The SEC complaint said that "on numerous occasions" KPMG audit
professionals who had passed their training exams sent the answers to their
colleagues to help them pass too, primarily via email or printed answers. The SEC
noted that this practice took place at all levels of seniority, from nervous first-year
auditors to lead engagement partners who were responsible for compliance with
PCAOB standards in auditing their clients’ financial statements. The senior cheaters
not only sent exam answers to other partners, but even solicited answers from and
sent answers to their subordinates. Beyond that, the SEC said audit professionals
were also manipulating the scores of the training exam. They did so by looking at the
URL for the exams. Embedded in the link was an instruction to the server specifying
the minimum score needed to pass. By changing the number in the link, they were
able to then manipulate the score required to pass.

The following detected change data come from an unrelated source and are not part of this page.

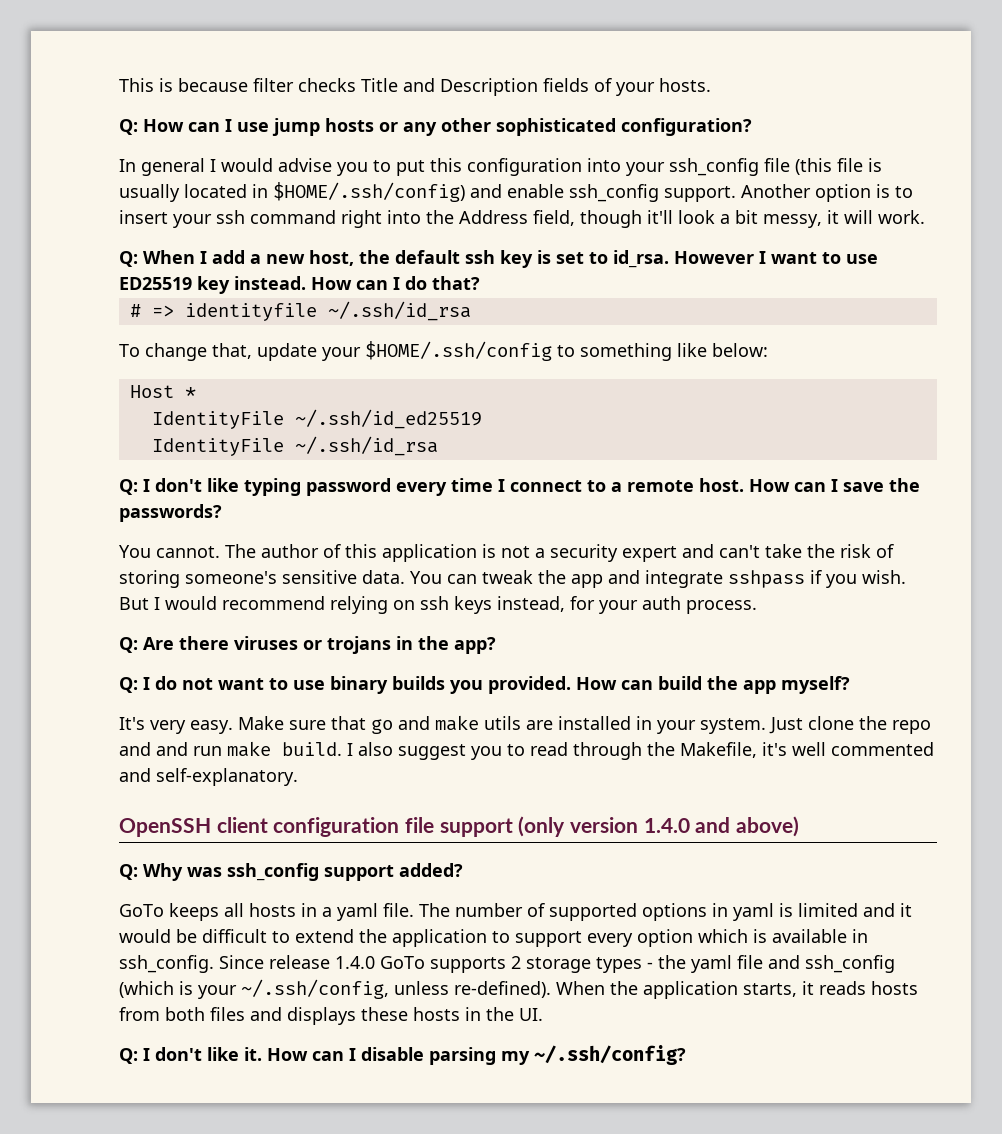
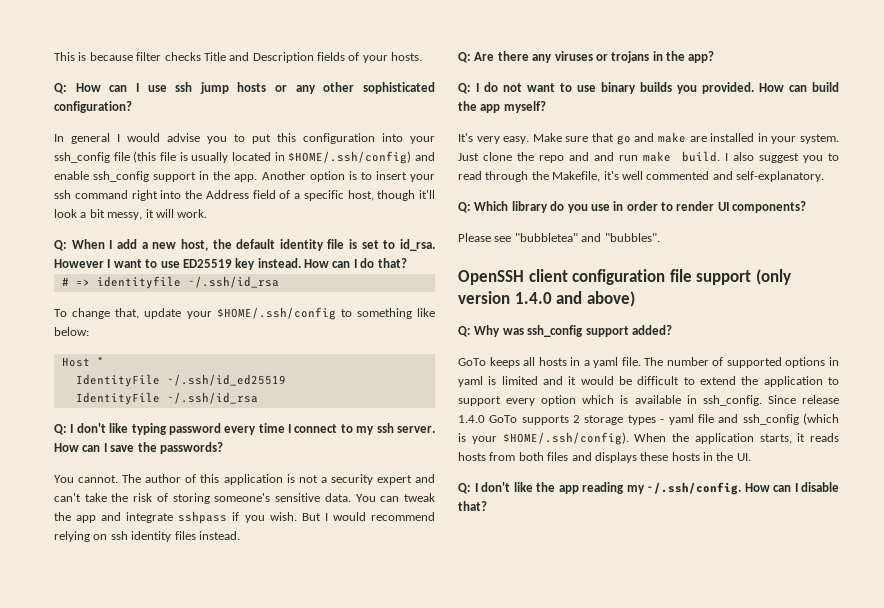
- Q: How can I use jump hosts or any other sophisticated configuration?
+ Q: How can I use ssh jump hosts or any other sophisticated configuration?
- In general I would advise you to put this configuration into your ssh_config file (this file is usually located in $HOME/.ssh/config) and enable ssh_config support.
+ In general I would advise you to put this configuration into your ssh_config file (this file is usually located in $HOME/.ssh/config) and enable ssh_config support in the app.
- Another option is to insert your ssh command right into the Address field, though it'll look a bit messy, it will work.
+ Another option is to insert your ssh command right into the Address field of a specific host, though it'll look a bit messy, it will work.
- Q: When I add a new host, the default ssh key is set to id_rsa.
+ Q: When I add a new host, the default identity file is set to id_rsa.
- Q: I don't like typing password every time I connect to a remote host.
+ Q: I don't like typing password every time I connect to my ssh server.
- But I would recommend relying on ssh keys instead, for your auth process.
+ But I would recommend relying on ssh identity files instead.
- Q: Are there viruses or trojans in the app?
+ Q: Are there any viruses or trojans in the app?
- Make sure that go and make utils are installed in your system.
+ Make sure that go and make are installed in your system.
+ Q: Which library do you use in order to render UI components?
+ Please see "bubbletea" and "bubbles".
- Since release 1.4.0 GoTo supports 2 storage types - the yaml file and ssh_config (which is your ~/.ssh/config, unless re-defined). When the application starts, it reads hosts from both files and displays these hosts in the UI.
+ Since release 1.4.0 GoTo supports 2 storage types - yaml file and ssh_config (which is your $HOME/.ssh/config). When the application starts, it reads hosts from both files and displays these hosts in the UI.
- Q: I don't like it. How can I disable parsing my ~/.ssh/config?
+ Q: I don't like the app reading my ~/.ssh/config. How can I disable that?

Twenty-eight of these auditors
did this on four or more occasions. Certain audit professionals lowered the required
score to the point of passing exams while answering less than 25 percent of the
questions correctly. “The sanctions will protect our markets by promoting an ethical
culture at KPMG,” said Melissa Hodgman, associate drector of the SEC’s
Enforcement Division. “To that end, KPMG will take additional remedial steps to
address the misconduct and further strengthen its quality controls, all of which will be
reviewed and assessed by an independent consultant.”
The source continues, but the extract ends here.